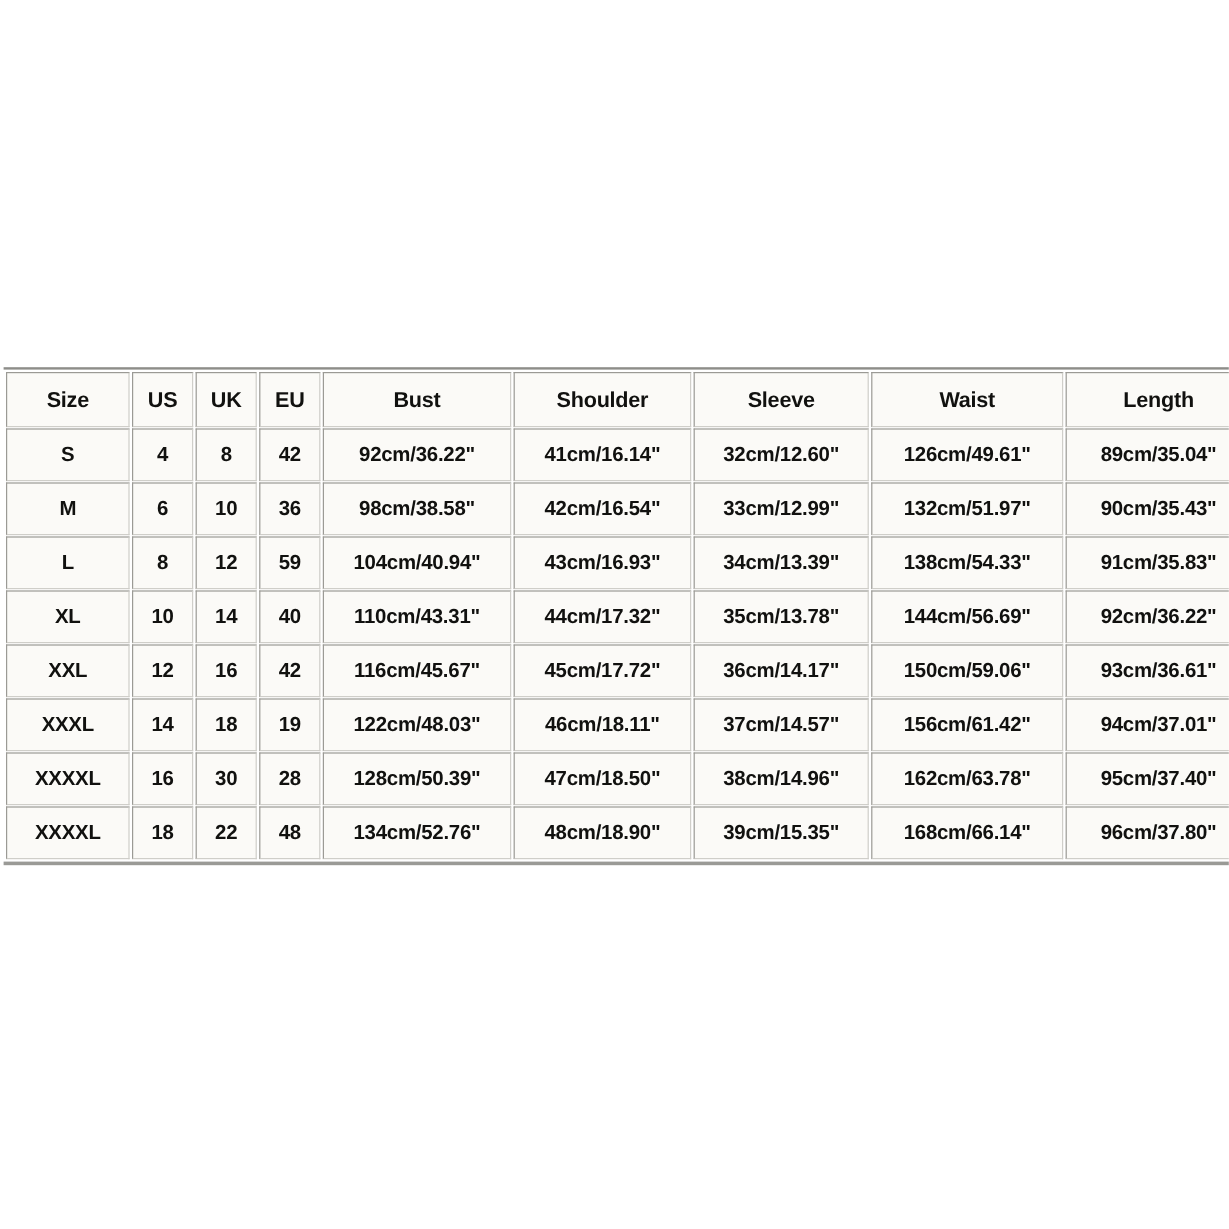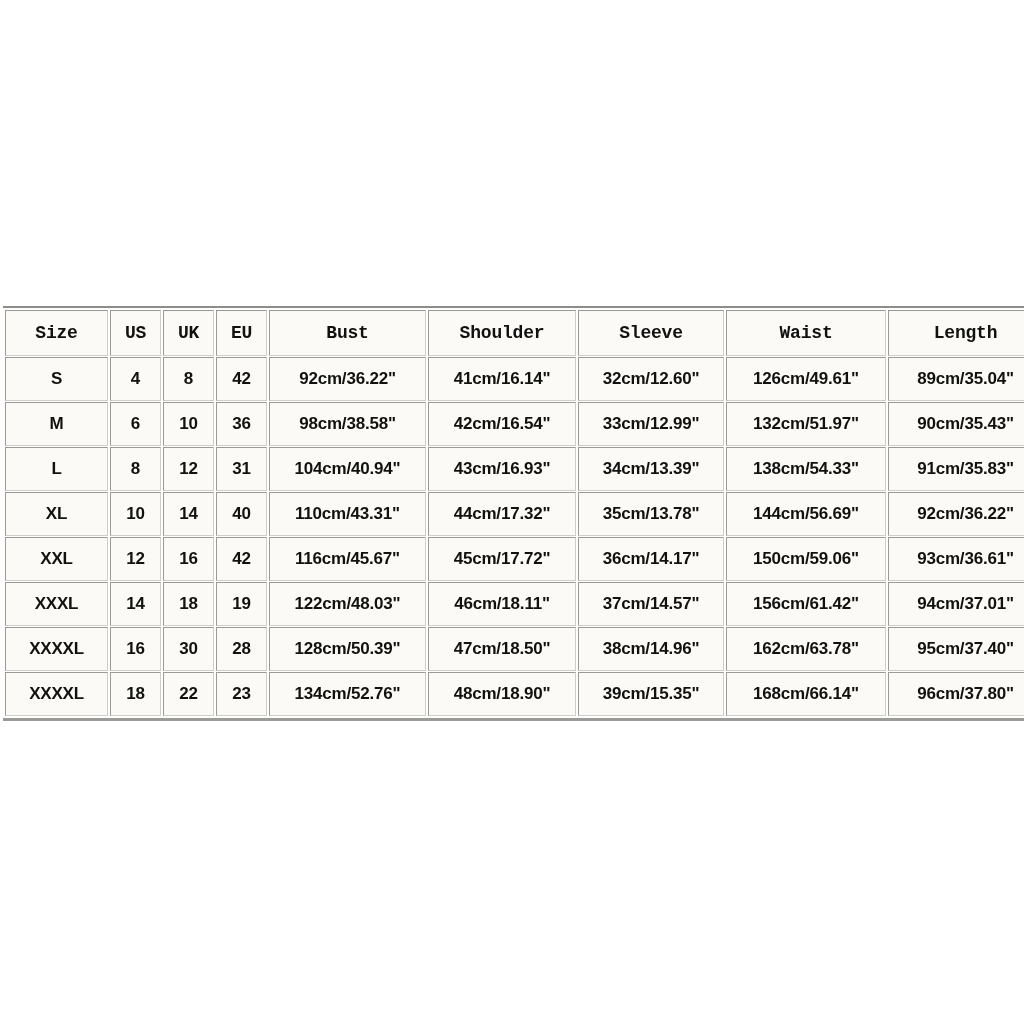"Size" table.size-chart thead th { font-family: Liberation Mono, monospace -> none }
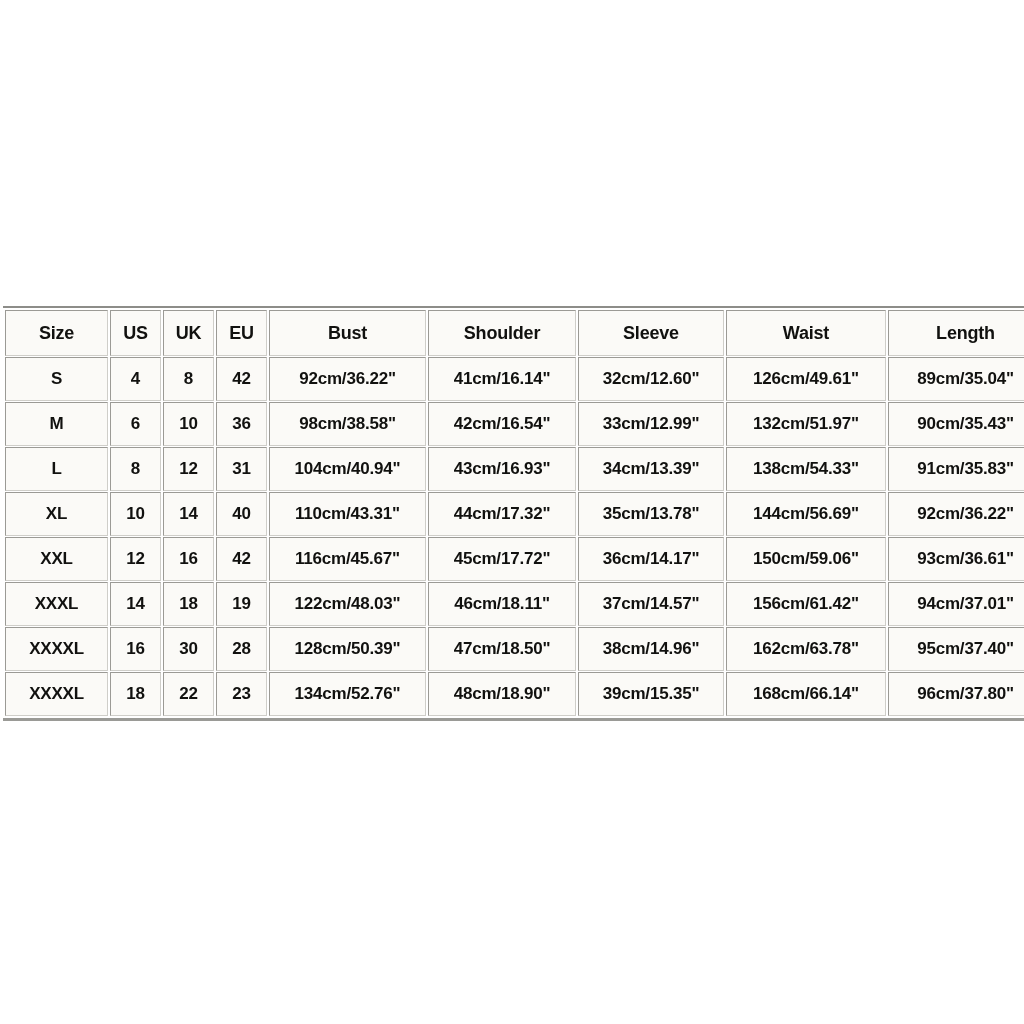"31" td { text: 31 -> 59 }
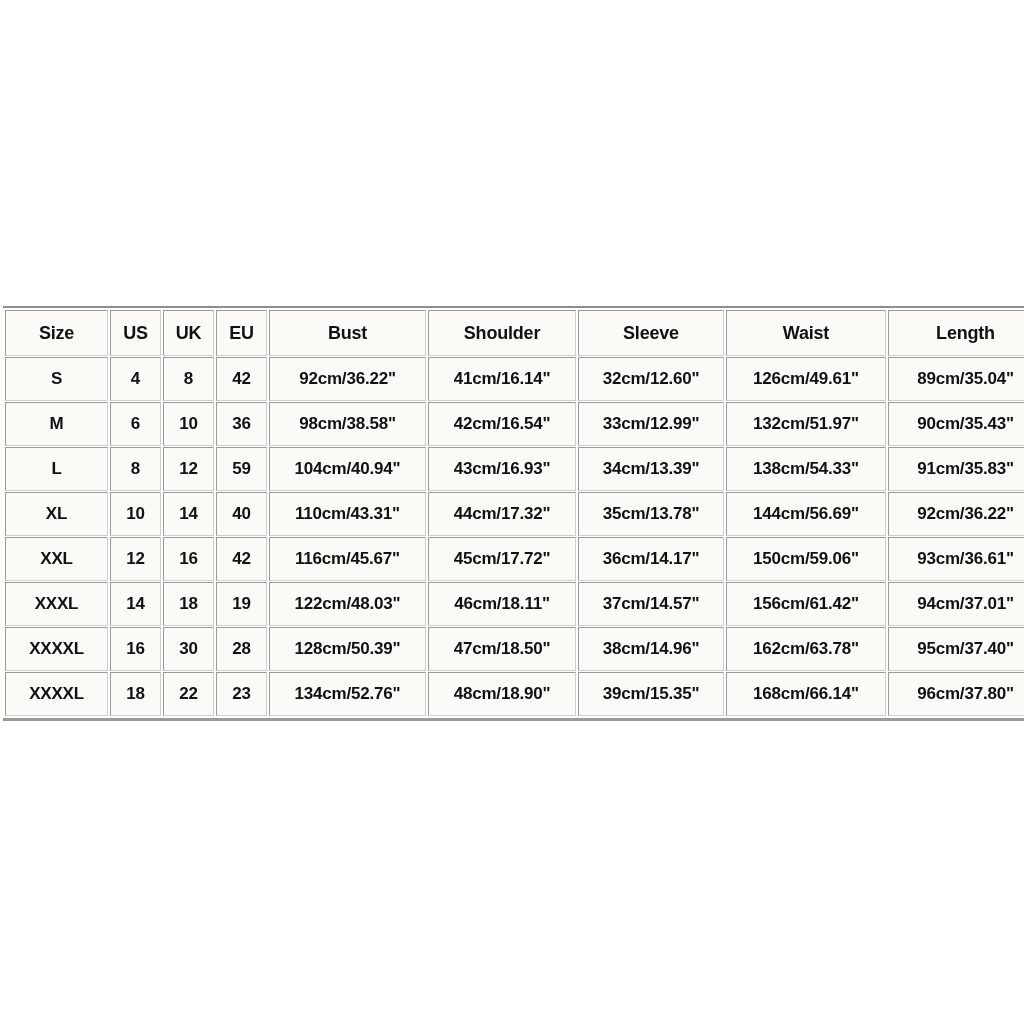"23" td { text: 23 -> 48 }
◇ ◇ ◇ ◇ ◇
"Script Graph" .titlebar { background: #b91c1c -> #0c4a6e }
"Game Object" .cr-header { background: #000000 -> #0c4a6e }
◇ ◇ ◇ ◇ ◇
▶ [WHAT IS REQUIRED] Copy back exactly the lines above from the one containing "table.size-chart thead th" through the one containing "text: 23 ->", and leave every picture behind.

▶ [ANSWER BOX]
"Size" table.size-chart thead th { font-family: Liberation Mono, monospace -> none }
"31" td { text: 31 -> 59 }
"23" td { text: 23 -> 48 }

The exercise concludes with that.